Looking Forward to Ha Long Bay, Viet Nam

By: leelefever on November 29, 2005 - 10:53am

Ha Long Bay, Viet Nam, originally uploaded by dav.

I think Ha Long Bay, Vietnam and the vicinity is the place that I saw pictures of when I was a kid and wanted to go so badly. We will go there in 2006.

Seth and Julie were just there and described it nicely:

We have just come back from two beautiful days in Ha Long bay (gulf of Tonkin).
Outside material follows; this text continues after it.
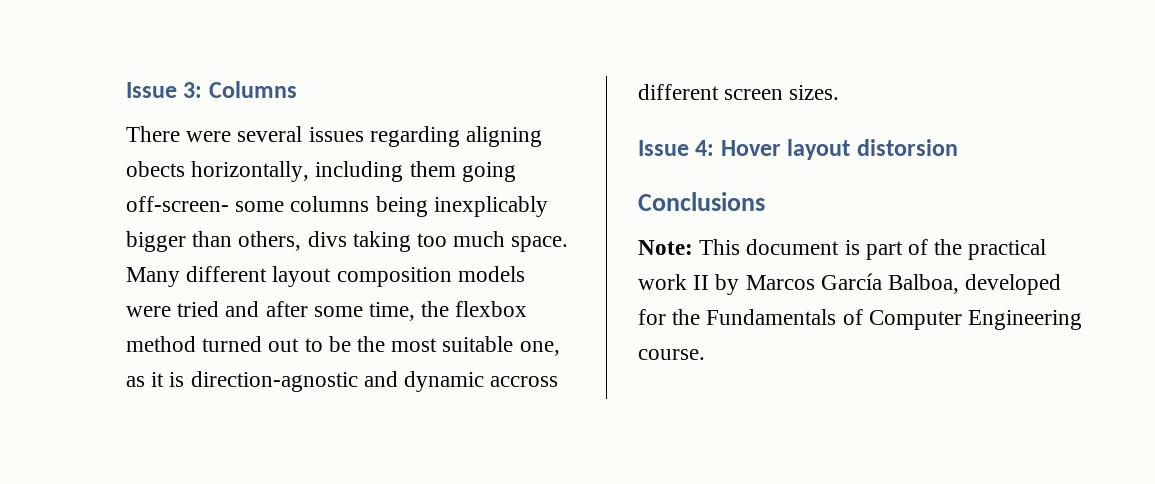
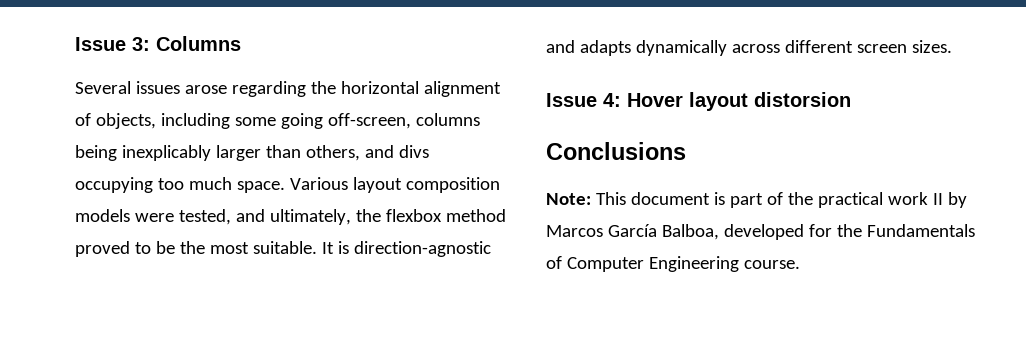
- There were several issues regarding aligning obects horizontally, including them going off-screen- some columns being inexplicably bigger than others, divs taking too much space.
+ Several issues arose regarding the horizontal alignment of objects, including some going off-screen, columns being inexplicably larger than others, and divs occupying too much space.
- Many different layout composition models were tried and after some time, the flexbox method turned out to be the most suitable one, as it is direction-agnostic and dynamic accross different screen sizes.
+ Various layout composition models were tested, and ultimately, the flexbox method proved to be the most suitable. It is direction-agnostic and adapts dynamically across different screen sizes.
Those that have been there know just how stunning it is, for those that haven’t, picture a flat sea green expanse of water studded with 3,000 limestone karsts jutting straight up from the water forming tiny, uninhabited “mountain-islands.” As the massive blood orange sun set behind the jagged islands the boat staff taught Seth to catch squid off the side of the boat with a handheld net (which was then steamed up for dinner).